Тысяча и одна ночь. Том VII | страница 31



И она стала утешать его и облегчать его печаль, и везирь сказал ей: «Я боюсь для моей дочери любви. Разве ты не знаешь, что султан любит Унс-аль-Вуджуда великой любовью, и моему страху в этом деле есть две причины. Первая – из-за меня самого, так как это моя дочь, а вторая – из-за султана, так как Унс-аль-Вуджуд-любимец султана, и, быть может, из-за этого произойдёт великое дело. Каково твоё мнение об этом?..»

И Шахразаду застигло утро, и она прекратила дозволенные речи.

Триста семьдесят третья ночь

Когда же настала триста семьдесят третья ночь, она сказала: «Дошло до меня, о счастливый царь, что, когда везирь рассказал жене о деле своей дочери и спросил её: «Каково твоё мнение об этом?» – она сказала: «Подожди, пока я совершу молитву о совете»[12]. А потом она совершила молитву в два раката, как установлено для молитвы о совете, и, окончив молитву, сказала своему мужу: «Посреди Моря Сокровищ есть гора, называемая «Гора лишившейся ребёнка» (а причина, по которой её так назвали, ещё придёт), и никто не может добраться до этой горы без труда. Устрой же там для нашей дочери жилище».

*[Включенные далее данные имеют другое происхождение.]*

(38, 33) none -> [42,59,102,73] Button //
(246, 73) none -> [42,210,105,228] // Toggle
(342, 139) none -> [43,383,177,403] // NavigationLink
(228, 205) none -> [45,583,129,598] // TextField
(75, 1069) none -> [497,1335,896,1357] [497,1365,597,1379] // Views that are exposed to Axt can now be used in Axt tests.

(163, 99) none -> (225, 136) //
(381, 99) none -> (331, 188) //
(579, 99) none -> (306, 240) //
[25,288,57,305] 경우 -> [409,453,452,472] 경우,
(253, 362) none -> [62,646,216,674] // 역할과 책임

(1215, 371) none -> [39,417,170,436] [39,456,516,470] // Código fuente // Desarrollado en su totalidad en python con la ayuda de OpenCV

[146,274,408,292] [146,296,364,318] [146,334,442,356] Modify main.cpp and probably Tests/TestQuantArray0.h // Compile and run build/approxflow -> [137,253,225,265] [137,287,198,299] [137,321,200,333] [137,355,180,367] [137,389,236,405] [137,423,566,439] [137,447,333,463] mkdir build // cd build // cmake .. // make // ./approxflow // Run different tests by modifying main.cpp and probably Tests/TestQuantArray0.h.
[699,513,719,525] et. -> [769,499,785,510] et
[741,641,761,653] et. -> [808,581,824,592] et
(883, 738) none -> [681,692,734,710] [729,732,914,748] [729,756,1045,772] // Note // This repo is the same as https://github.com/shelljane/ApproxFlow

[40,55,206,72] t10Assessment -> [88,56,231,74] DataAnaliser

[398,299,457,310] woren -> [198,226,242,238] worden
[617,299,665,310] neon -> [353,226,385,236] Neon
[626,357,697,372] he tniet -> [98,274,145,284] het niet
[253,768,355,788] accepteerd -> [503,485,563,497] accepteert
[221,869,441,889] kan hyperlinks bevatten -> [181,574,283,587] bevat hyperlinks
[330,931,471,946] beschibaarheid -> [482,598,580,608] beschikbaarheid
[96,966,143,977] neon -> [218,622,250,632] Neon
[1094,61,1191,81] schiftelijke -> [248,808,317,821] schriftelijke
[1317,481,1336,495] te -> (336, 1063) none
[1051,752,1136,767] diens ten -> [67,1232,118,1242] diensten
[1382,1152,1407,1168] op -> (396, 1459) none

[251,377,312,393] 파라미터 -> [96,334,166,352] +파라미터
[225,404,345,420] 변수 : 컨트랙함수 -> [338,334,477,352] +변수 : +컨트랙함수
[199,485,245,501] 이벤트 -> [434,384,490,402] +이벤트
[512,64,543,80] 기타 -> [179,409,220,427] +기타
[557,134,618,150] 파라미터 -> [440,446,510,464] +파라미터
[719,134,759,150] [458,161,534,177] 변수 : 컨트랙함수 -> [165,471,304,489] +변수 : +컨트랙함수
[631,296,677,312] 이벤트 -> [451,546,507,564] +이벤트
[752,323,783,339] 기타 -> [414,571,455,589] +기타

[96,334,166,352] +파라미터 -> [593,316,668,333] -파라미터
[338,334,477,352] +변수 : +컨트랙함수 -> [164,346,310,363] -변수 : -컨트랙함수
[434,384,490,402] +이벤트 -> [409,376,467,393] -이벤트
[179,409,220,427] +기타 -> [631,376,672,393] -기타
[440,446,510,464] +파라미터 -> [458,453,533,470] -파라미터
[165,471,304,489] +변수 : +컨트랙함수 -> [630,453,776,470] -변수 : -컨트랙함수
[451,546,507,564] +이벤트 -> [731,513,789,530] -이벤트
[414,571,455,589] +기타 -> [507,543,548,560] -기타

И везирь сказал своей жене, что он построит на этой горе неприступный дворец и в нем будет жить его дочь. И к ней будут доставлять припасы ежегодно, из года в год, и поместят с ней людей, которые будут её развлекать и служить ей. И потом он собрал плотников и строителей и измерителей и послал их на ту гору, и они выстроили для девушки неприступную крепость, – подобной ей не видали видящие. А затем везирь приготовил припасы и верблюдов и вошёл к своей дочери ночью и приказал ей собираться в дорогу. И сердце её почуяло разлуку. И когда девушка вышла и увидала людей в обличье путешественников, она заплакала сильным плачем и стала писать на дверях, оповещая Унс-аль-Вуджуда, какое она испытала волнение, – от него дыбом встают волосы на коже и тают крепкие камни и текут слезы. А написала она такие стихи:

«Аллахом прошу, о дом, любимый когда пройдёт,
Под утро, приветствуя словами влюблённых,
Привет передай от нас ему благовонный ты,
Теперь ведь не знаем мы, где вечером будем,
Не знаю, куда сейчас меня увезти хотят, –
Со мною уехали поспешно, украдкой,
Во мраке ночном и птицы, сидя в ветвях густых,
Оплакивали меня и горько стенали.
И молвил язык судьбы за них: «О погибель нам,
Когда разлучили вдруг влюблённых и верных».